IESE Insight
Why the high market returns of the last decade are unlikely to continue
Extending a decade of returns of around 13% on the stock market requires two conditions that have almost never coincided.
Between 2015 and 2024, the mean annual return on the U.S. stock market was 13.3%, well above the historical mean return of 8.9% until the end of 2014. During those years, optimism surrounding the Magnificent Seven (Alphabet, Amazon, Apple, Meta, Microsoft, Nvidia and Tesla) and the technology sector in general dominated financial headlines.
When a decade offers such figures and strings together years of gains, investors tend to extrapolate the good times and continue to expect high returns.
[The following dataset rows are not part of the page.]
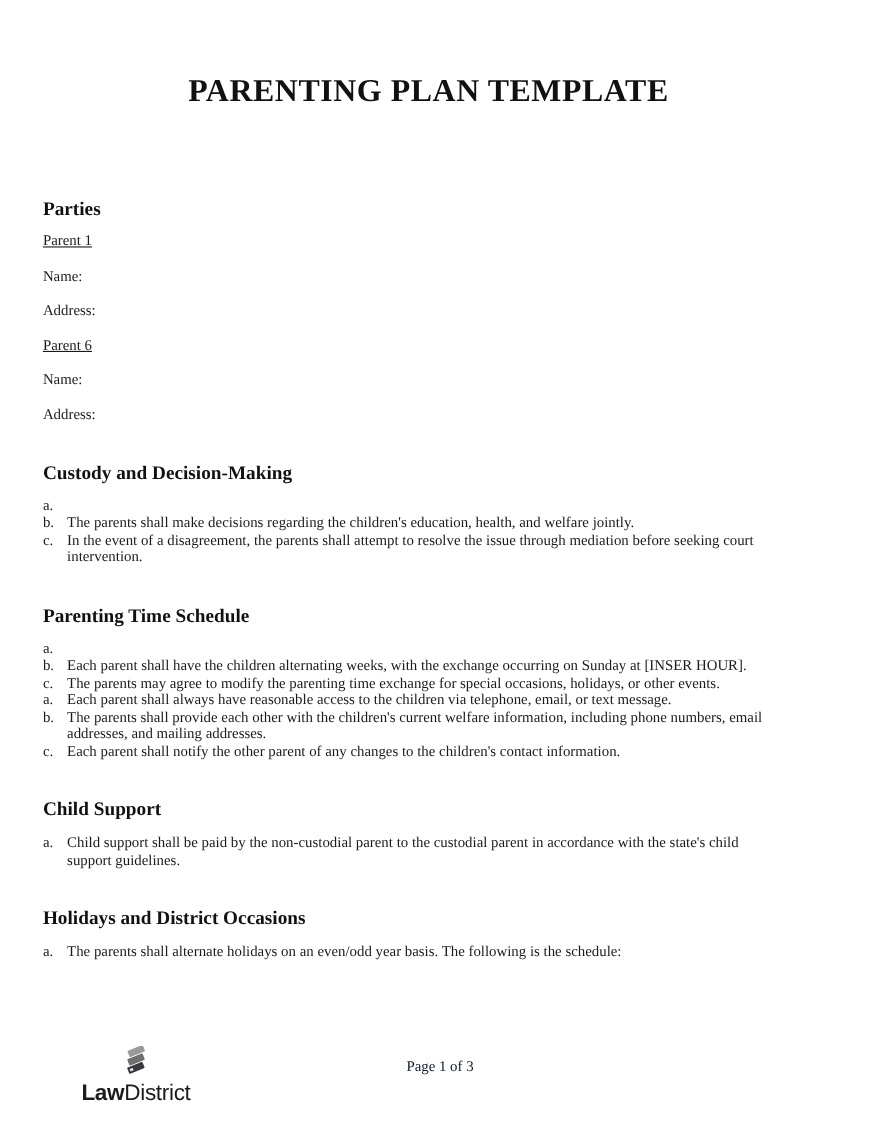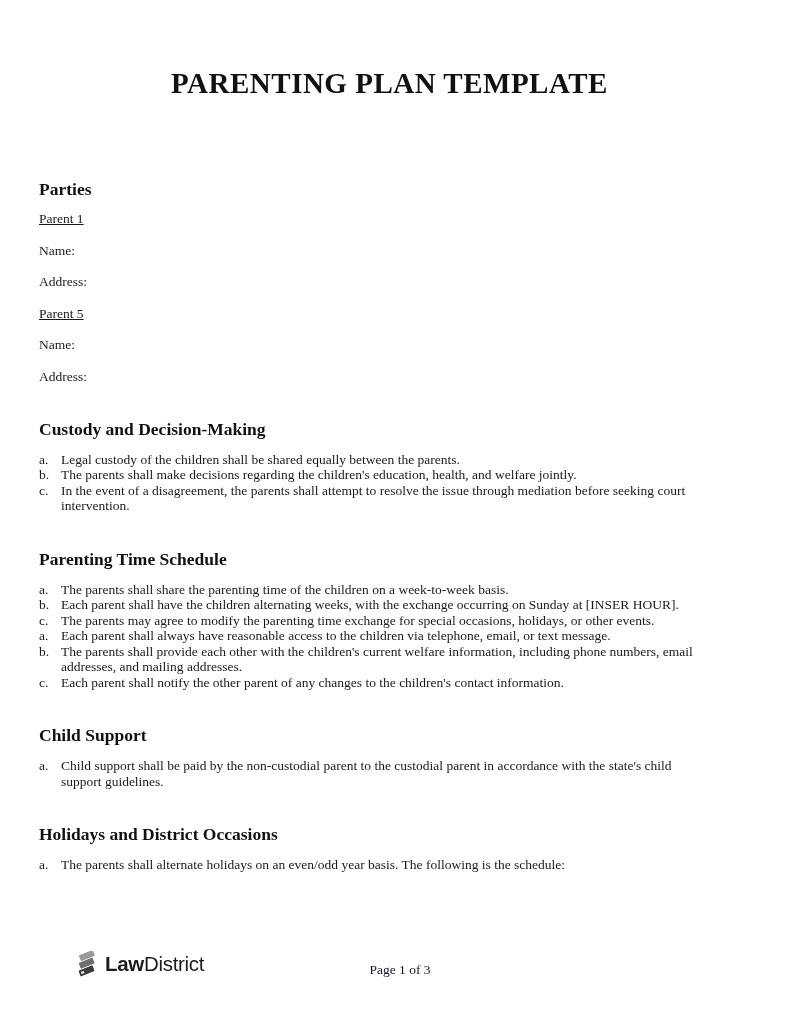--- a/index.html
+++ b/index.html
@@ -79,7 +79,7 @@
   <p class="field u">Parent 1</p>
   <p class="field">Name:</p>
   <p class="field">Address:</p>
-  <p class="field u">Parent 5</p>
+  <p class="field u">Parent 6</p>
   <p class="field">Name:</p>
   <p class="field">Address:</p>
 

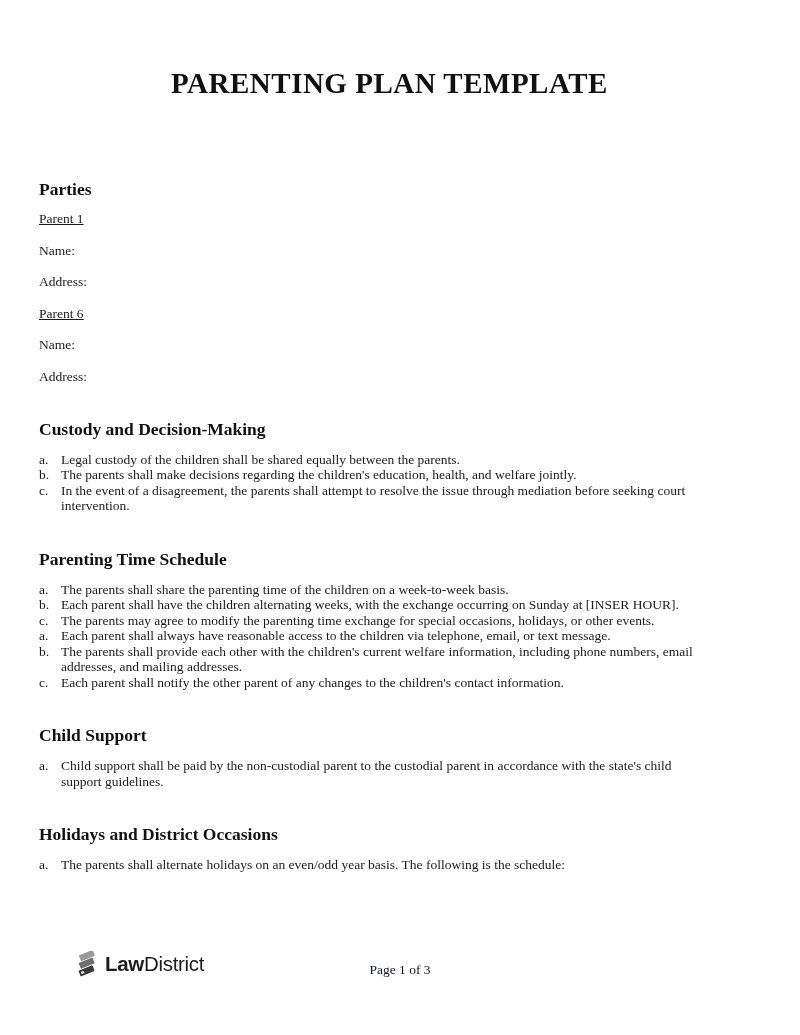--- a/index.html
+++ b/index.html
@@ -87,7 +87,6 @@
   <div class="list">
     <div class="li">
       <span class="m">a.</span>
-      <span class="t">Legal custody of the children shall be shared equally between the parents.</span>
     </div>
     <div class="li">
       <span class="m">b.</span>

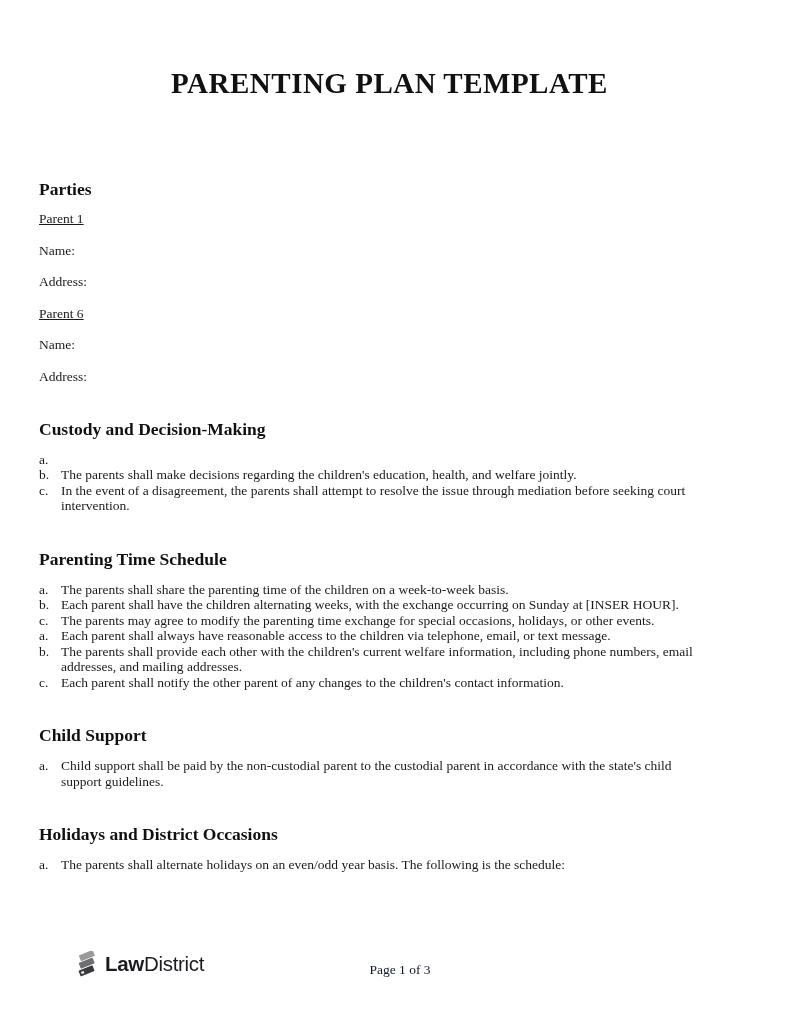--- a/index.html
+++ b/index.html
@@ -102,7 +102,6 @@
   <div class="list">
     <div class="li">
       <span class="m">a.</span>
-      <span class="t">The parents shall share the parenting time of the children on a week-to-week basis.</span>
     </div>
     <div class="li">
       <span class="m">b.</span>

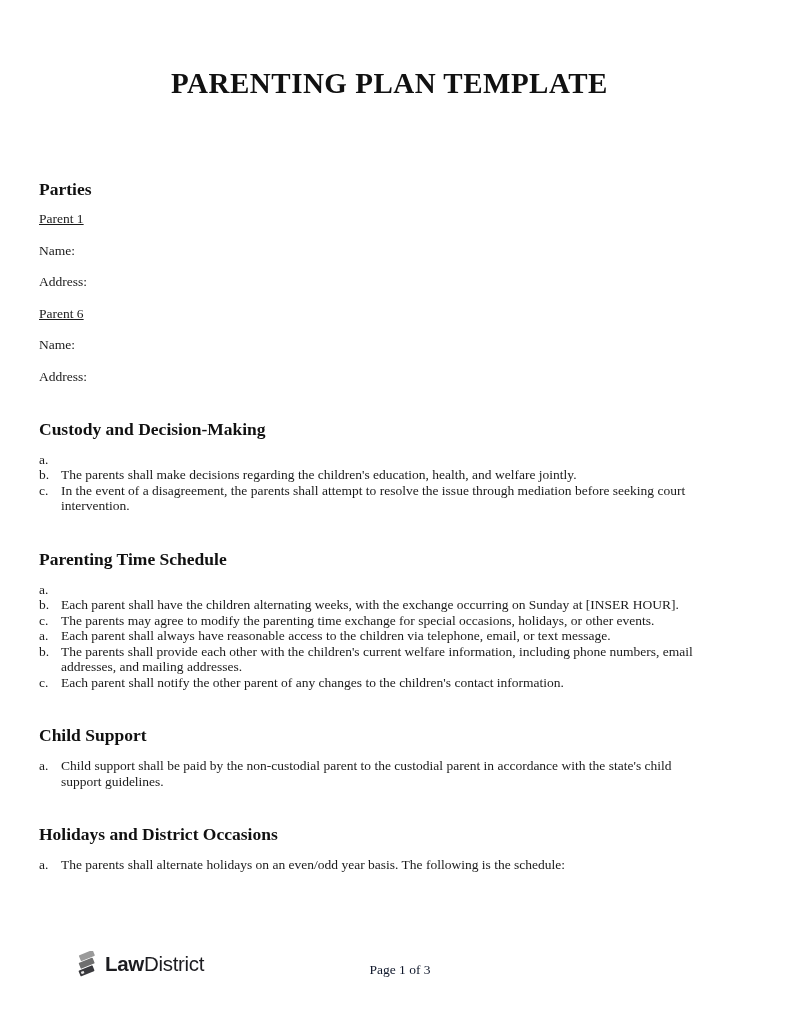--- a/index.html
+++ b/index.html
@@ -55,6 +55,7 @@
     font-family: "Liberation Sans", sans-serif;
     font-size: 20.5px; letter-spacing: -0.3px;
     color: #1c1c20;
+    flex-direction: column;
   }
   .brand .bold { font-weight: 700; }
   .brand .light { font-weight: 400; }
However, sustaining high returns requires exceptional earnings growth or even higher valuations. Historically, these rarely happen simultaneously.
In “Expected Stock Returns in Bullish Times,” IESE Prof. Javier Estrada analyzes what would have to occur for investors’ expectations to become reality.
The risk of extrapolation
Investors tend to extrapolate both good and bad periods when they are prolonged, assuming that returns will continue at the same level.
But the longer a trend lasts, the more demanding the conditions necessary for it to continue become. Therefore, instead of speculating about whether such a return will continue, it’s better to consider which conditions make it possible and how plausible they are.
The consistency test
Estrada uses a simple breakdown of expected returns. In the long term, stock market returns come from three sources:
- How much is being paid today — the observed dividend yield.
- How much corporate profits grow — the expected growth of earnings.
- How much investors are willing to pay — the expected change in the P/E or price-to-earnings ratio.
The model attempts not to predict the future but to subject any forecast to a consistency test. If an expectation of 12% per annum implies doubling historical earnings growth and maintaining a P/E ratio well above its average, the hypothesis is not impossible but it is demanding. And the more demanding the assumptions, the lower their likelihood.
Earnings and P/E ratios do not move in tandem
Estrada warns that, over 10-year horizons, earnings growth and P/E ratio movements do not tend to move in the same direction. In fact, they are negatively correlated. In practical terms, when earnings rise rapidly, the P/E ratio tends to fall, and vice versa. Historical evidence suggests that it is rare for both factors to drive returns at the same time over an entire decade.
For example, at the end of 1999, after a decade of annual returns of 17.9%, the S&P 500 was trading at a P/E ratio of 29.7 and a dividend yield of 1.2%. Maintaining similar returns over the following decade required conditions that Estrada describes as “rather spectacular,” making that forecast “extremely unlikely.” The result is well known: Between 2000 and 2009, the annual return was -0.7%.
What returns can we expect over the next decade?
In June 2025, after another solid decade (13.3% annually between 2015 and 2024), the U.S. market was trading at a P/E ratio of 27.0, compared with a historical average of 16.0.
According to the study’s scenarios, repeating returns of around 13% over the next decade would require earnings growth of 9%-10% per annum and a P/E ratio of around 35, well above its historical averages.
If, on the other hand, earnings growth and the P/E ratio converged toward their historical averages, the implied return between 2025 and 2035 would be close to 0.4% per year.
Estrada does not predict that this scenario will materialize, but he does point out that “reversion to the mean is one of the most reliable forces in the stock market.” We should all calibrate expectations.
About the research
The study analyzes the U.S. market (S&P 500) using annual data from 1872 to 2024. After breaking down returns into three components — dividend yield, earnings growth and change in P/E ratio — the author examines the historical relationship between growth and valuation over horizons of up to 20 years, with a particular focus on 10-year periods.